**EXTRACTED DATA**
**********
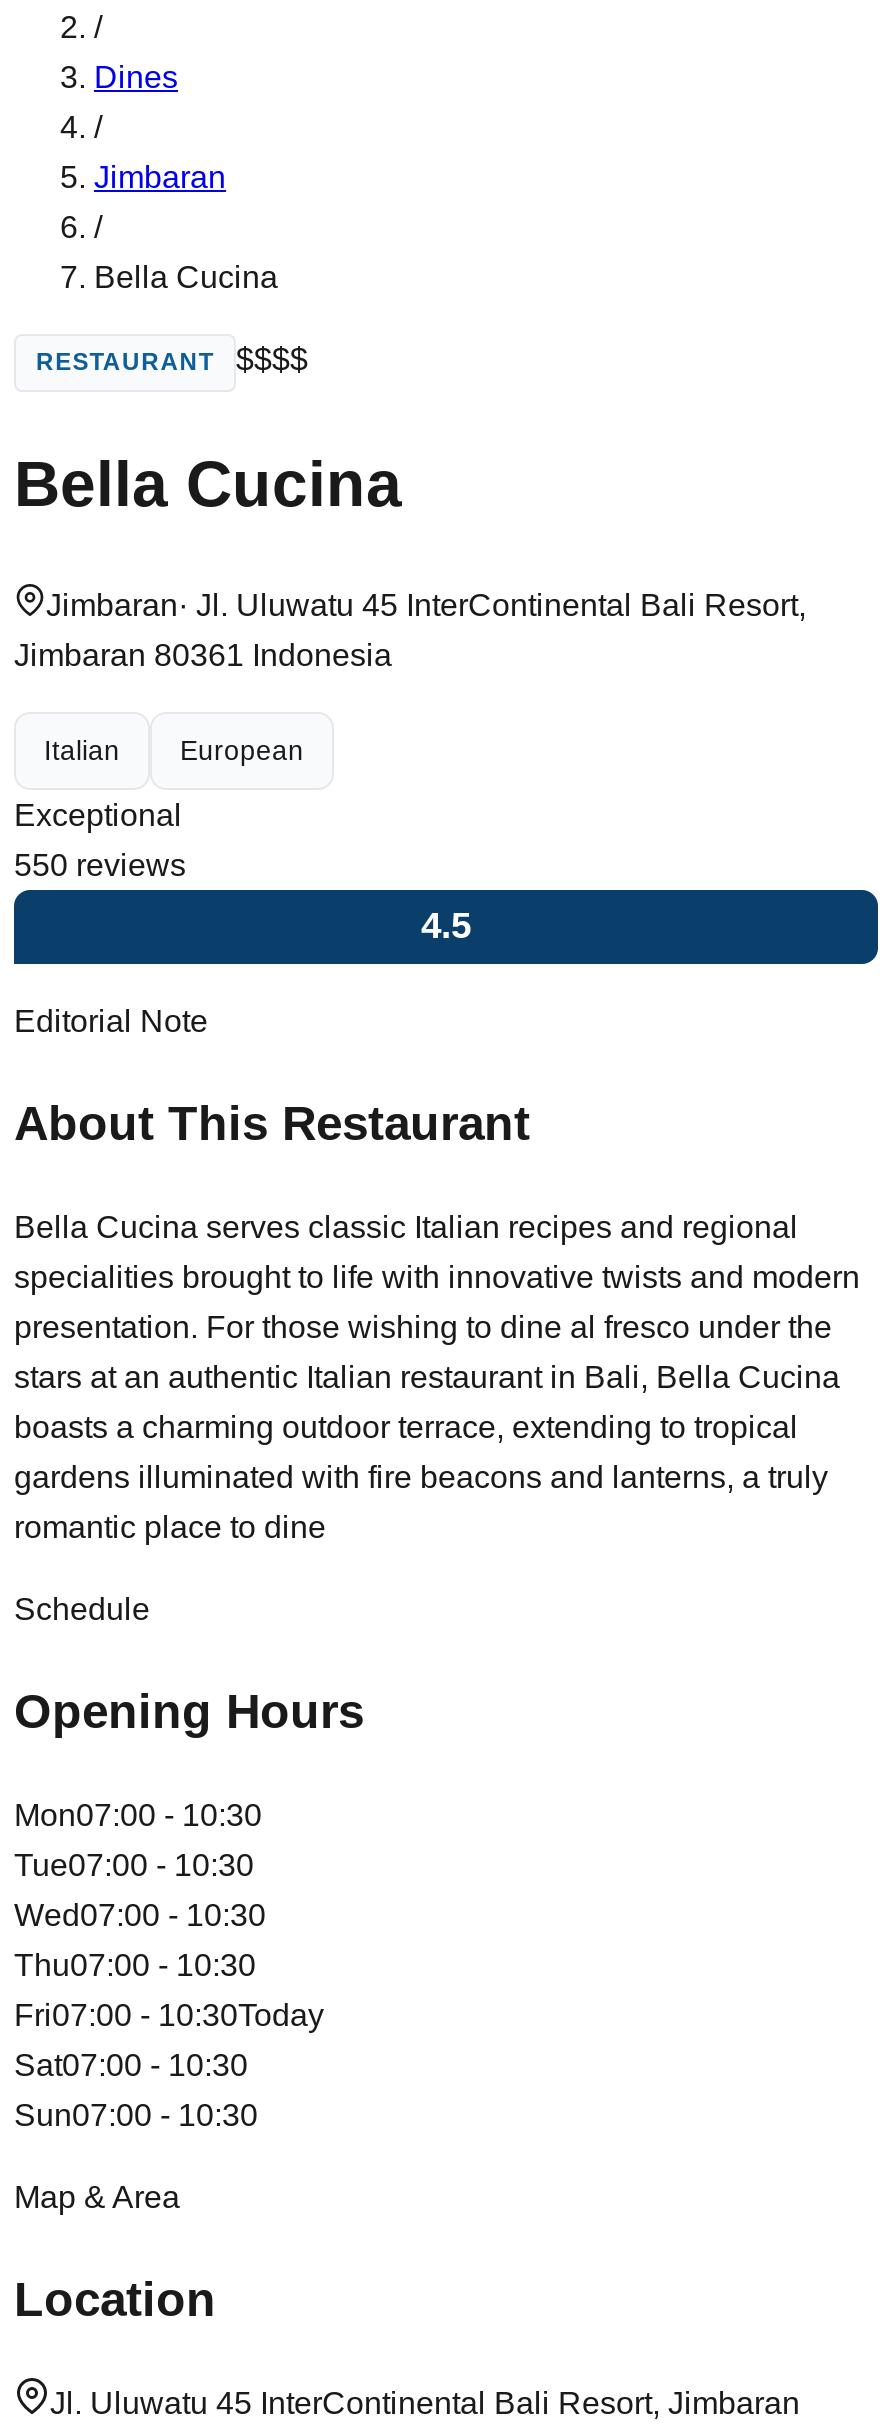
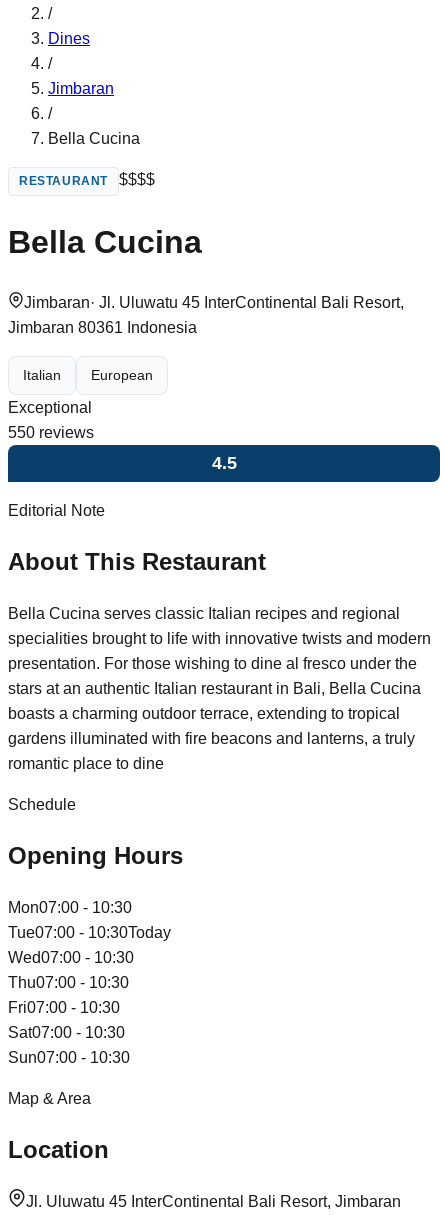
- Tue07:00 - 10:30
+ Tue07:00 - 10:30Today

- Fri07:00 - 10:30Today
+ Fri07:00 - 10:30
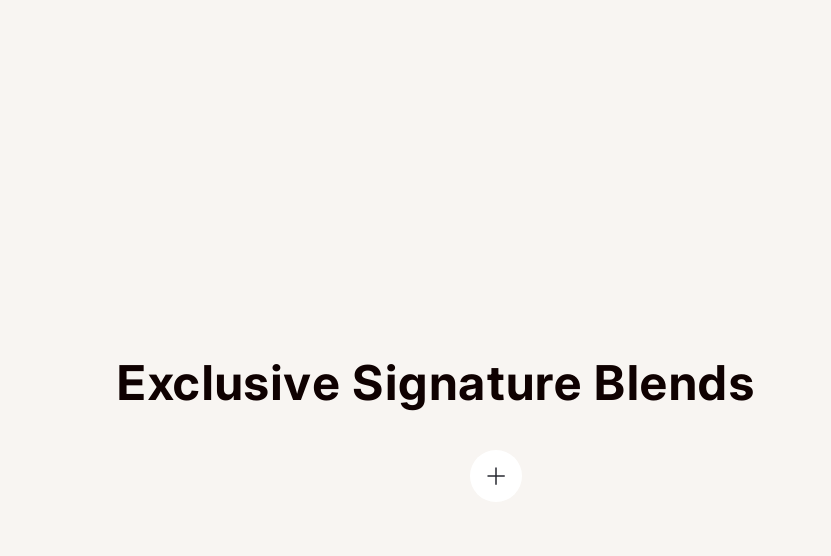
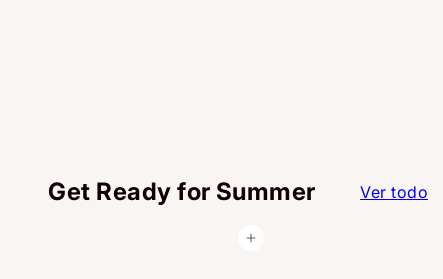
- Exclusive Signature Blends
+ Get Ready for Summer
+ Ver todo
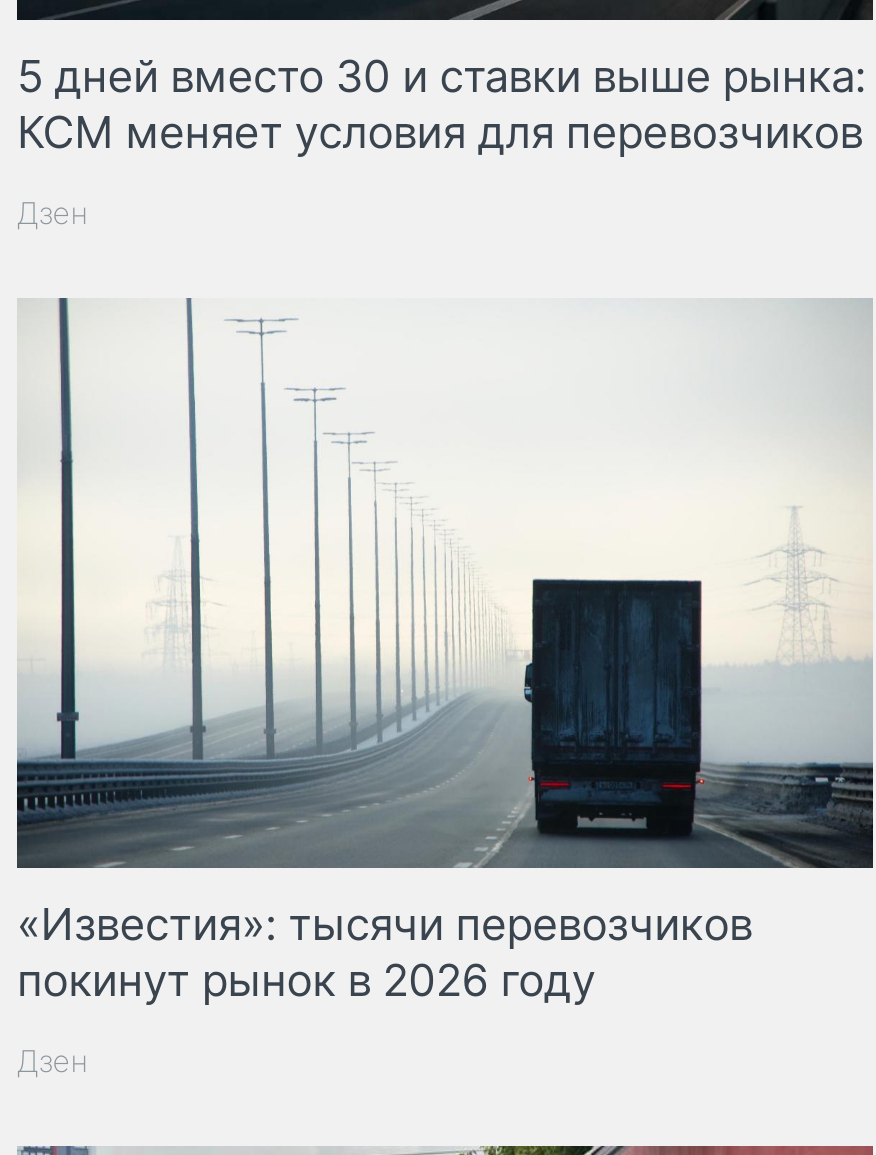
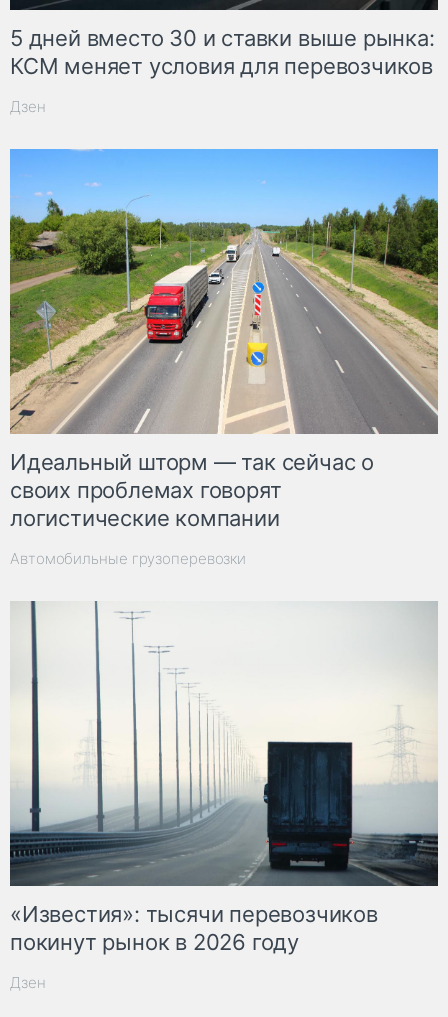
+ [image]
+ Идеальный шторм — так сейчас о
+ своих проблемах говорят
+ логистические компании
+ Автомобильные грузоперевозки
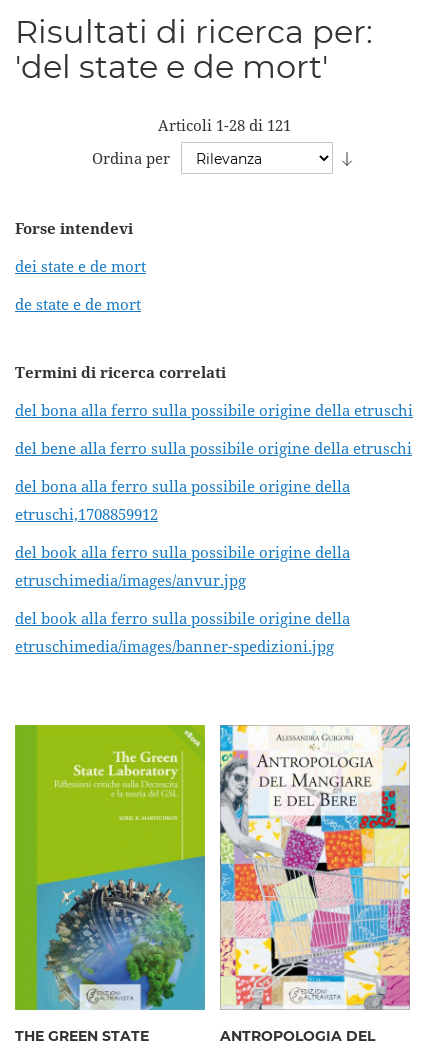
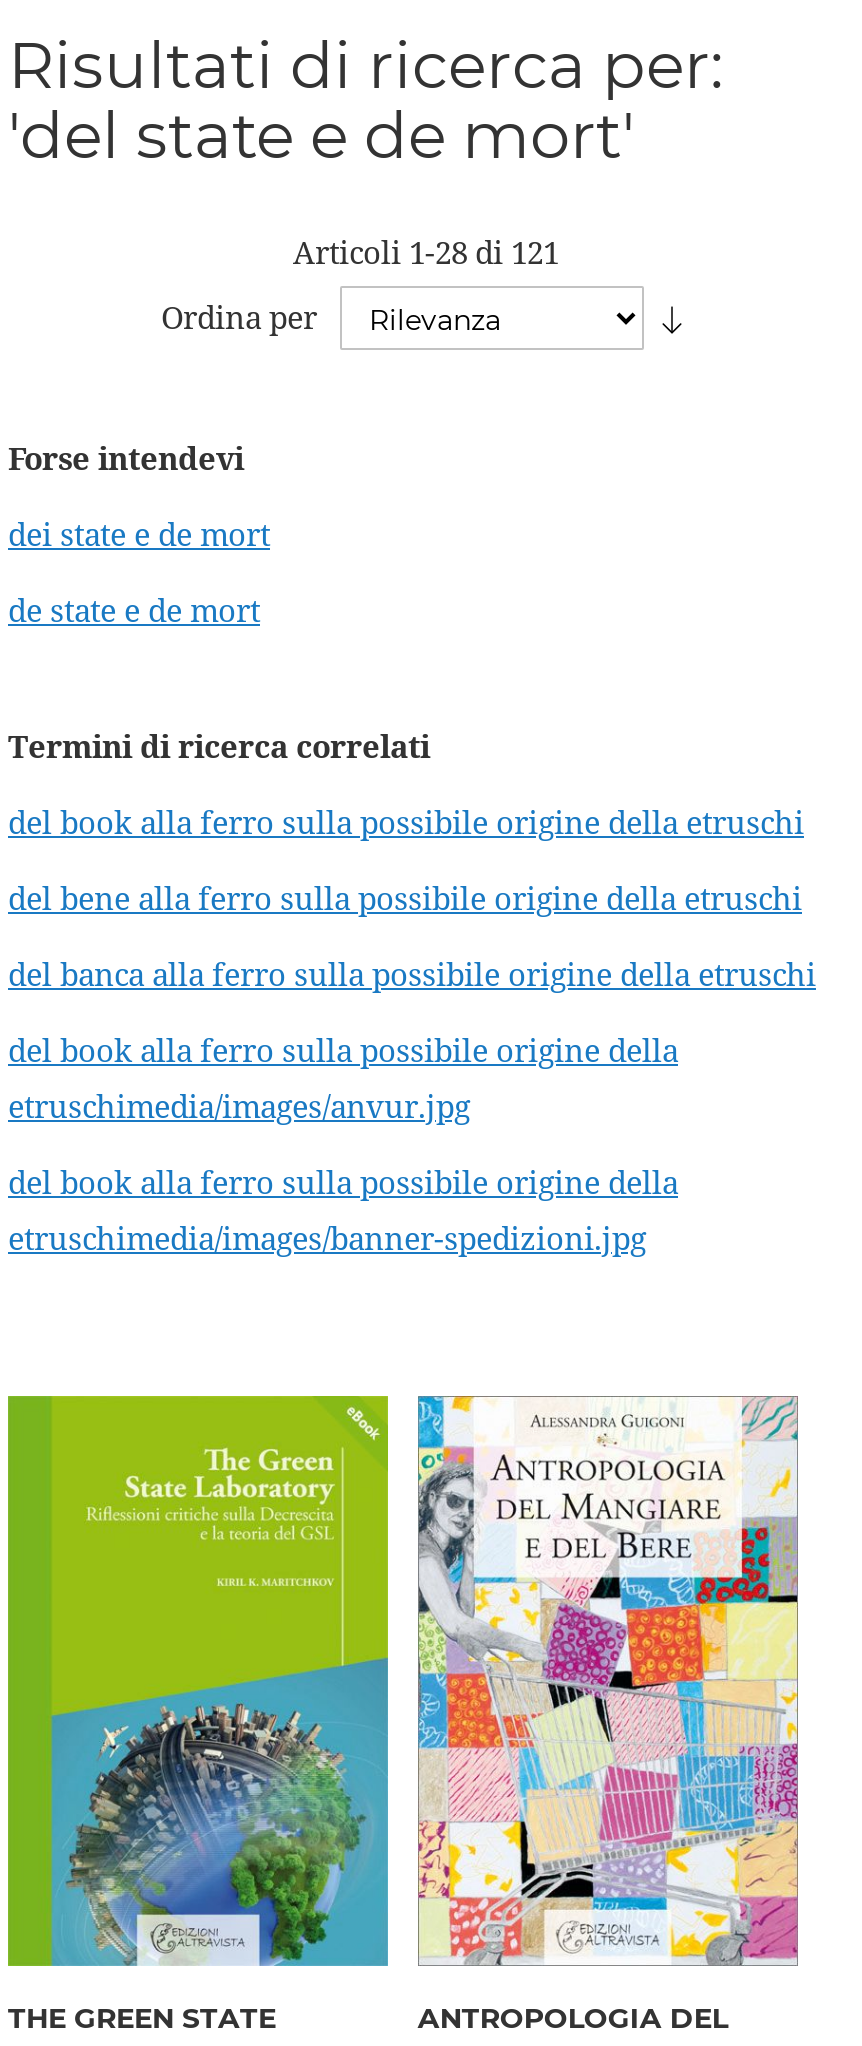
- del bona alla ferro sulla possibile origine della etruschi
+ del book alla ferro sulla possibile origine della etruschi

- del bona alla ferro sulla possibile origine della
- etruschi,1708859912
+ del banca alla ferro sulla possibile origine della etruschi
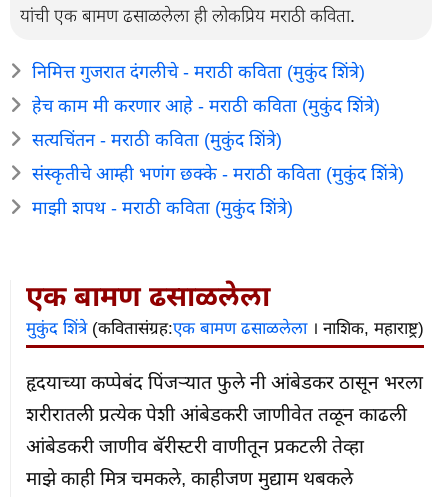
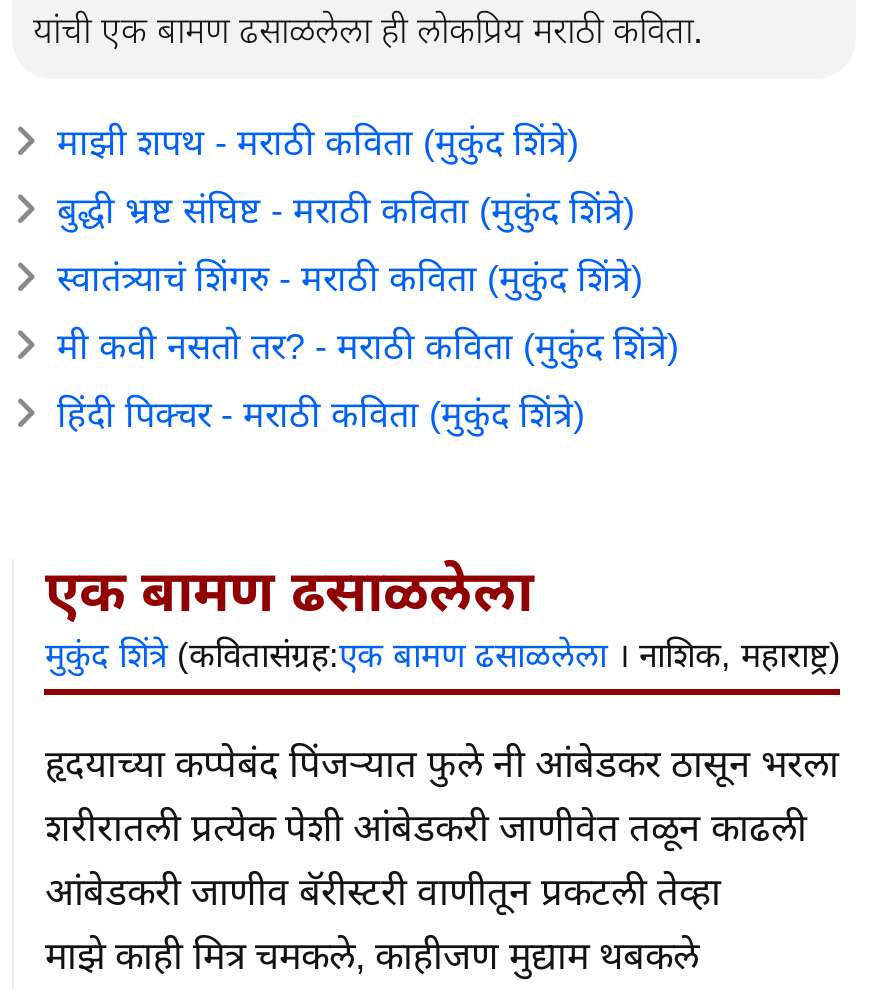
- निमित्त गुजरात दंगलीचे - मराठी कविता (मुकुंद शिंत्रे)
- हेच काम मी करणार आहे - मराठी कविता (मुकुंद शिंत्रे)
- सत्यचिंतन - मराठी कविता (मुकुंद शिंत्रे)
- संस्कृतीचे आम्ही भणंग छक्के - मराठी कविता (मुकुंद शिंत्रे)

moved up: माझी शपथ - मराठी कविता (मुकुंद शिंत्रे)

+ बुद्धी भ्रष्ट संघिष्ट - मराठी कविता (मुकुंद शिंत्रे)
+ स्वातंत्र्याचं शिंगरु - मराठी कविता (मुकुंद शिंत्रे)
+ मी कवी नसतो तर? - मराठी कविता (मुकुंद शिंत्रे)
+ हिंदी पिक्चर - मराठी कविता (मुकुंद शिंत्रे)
**********
**REQUIREMENT**
A faithful, complete copy of the entries is required, without the pictures.

**TASK RESPONSE**
- Tue07:00 - 10:30
+ Tue07:00 - 10:30Today

- Fri07:00 - 10:30Today
+ Fri07:00 - 10:30
- Exclusive Signature Blends
+ Get Ready for Summer
+ Ver todo
+ [image]
+ Идеальный шторм — так сейчас о
+ своих проблемах говорят
+ логистические компании
+ Автомобильные грузоперевозки
- del bona alla ferro sulla possibile origine della etruschi
+ del book alla ferro sulla possibile origine della etruschi

- del bona alla ferro sulla possibile origine della
- etruschi,1708859912
+ del banca alla ferro sulla possibile origine della etruschi
- निमित्त गुजरात दंगलीचे - मराठी कविता (मुकुंद शिंत्रे)
- हेच काम मी करणार आहे - मराठी कविता (मुकुंद शिंत्रे)
- सत्यचिंतन - मराठी कविता (मुकुंद शिंत्रे)
- संस्कृतीचे आम्ही भणंग छक्के - मराठी कविता (मुकुंद शिंत्रे)

moved up: माझी शपथ - मराठी कविता (मुकुंद शिंत्रे)

+ बुद्धी भ्रष्ट संघिष्ट - मराठी कविता (मुकुंद शिंत्रे)
+ स्वातंत्र्याचं शिंगरु - मराठी कविता (मुकुंद शिंत्रे)
+ मी कवी नसतो तर? - मराठी कविता (मुकुंद शिंत्रे)
+ हिंदी पिक्चर - मराठी कविता (मुकुंद शिंत्रे)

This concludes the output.